I take a breath of the chill air, feel smaller.
“I don’t know if it was how I was wired or what happened to me or both… I was just a normal, happy, goofy kid—or so I like to remember—and then bad things happened, and I developed this rage… or maybe I always had that rage, that potential… but when I gave in to it, it was ugly, brutal, vicious, and I liked it. I liked hurting the people that I thought deserved it. It made me sick. It did. But I knew what I was capable of.
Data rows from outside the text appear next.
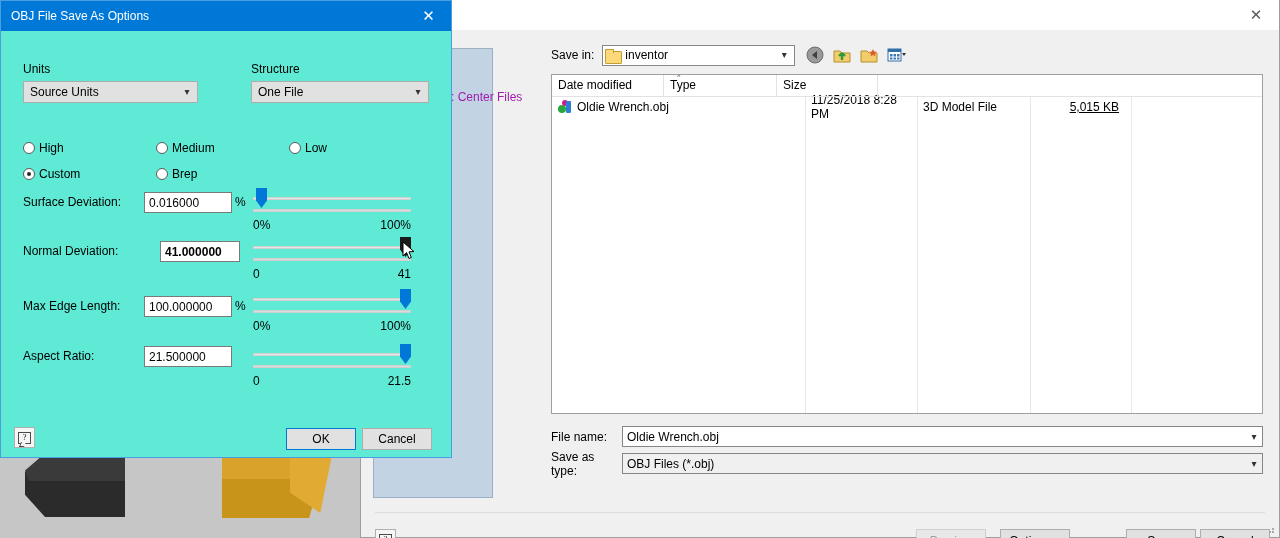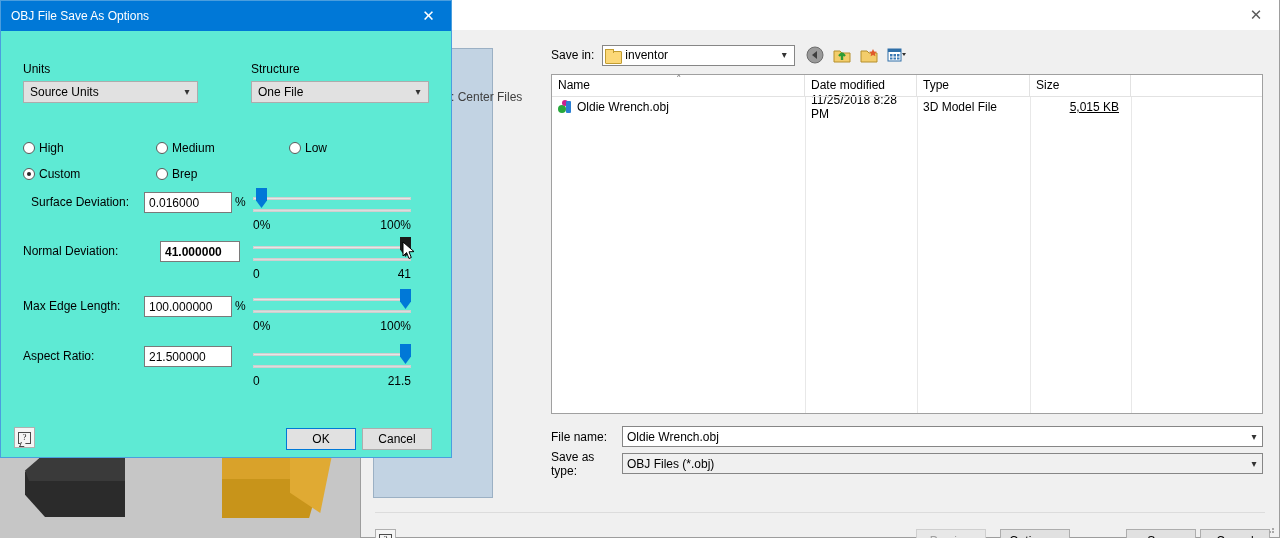"Name" div.fl-col { html: <div>Name</div> -> none }
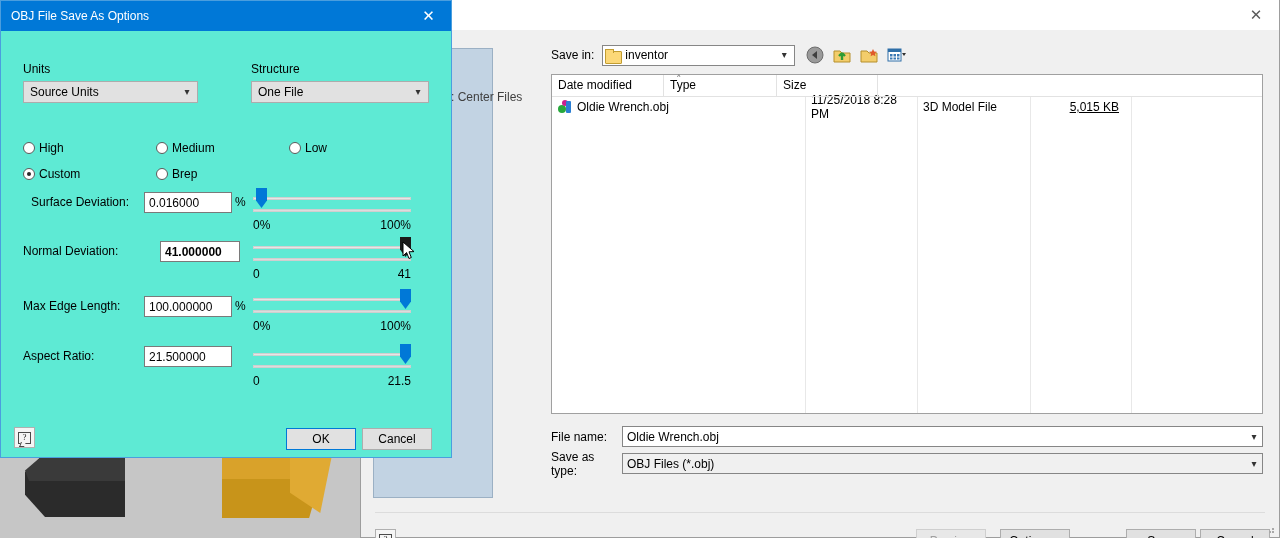": Center Files" .places-label { color: #404040 -> #a21caf }
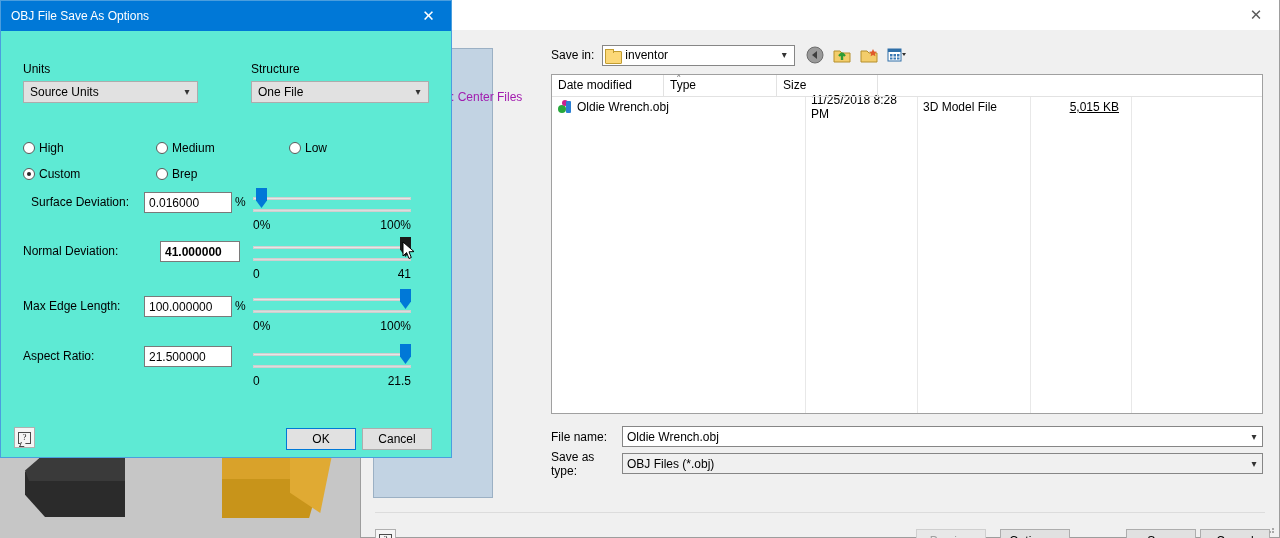"Surface Deviation:" span.fld-label { left: 30px -> 22px }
I spent years trying to get it under control, even devoted my life to helping others. But then another bad thing happened, and I let it go, I let myself be the monster, and I did some horrible things, brutal and sadistic things. Does it really matter that it was to bad people?” I shrug. “Then UNACT scooped me up, trained me and conditioned me to be their monster. But over time, I became something else. With the help of time and experience and some very good friends, I evolved, became a soldier, a leader, a teacher, even a diplomat… And that’s the Mike Ram that most people remember now.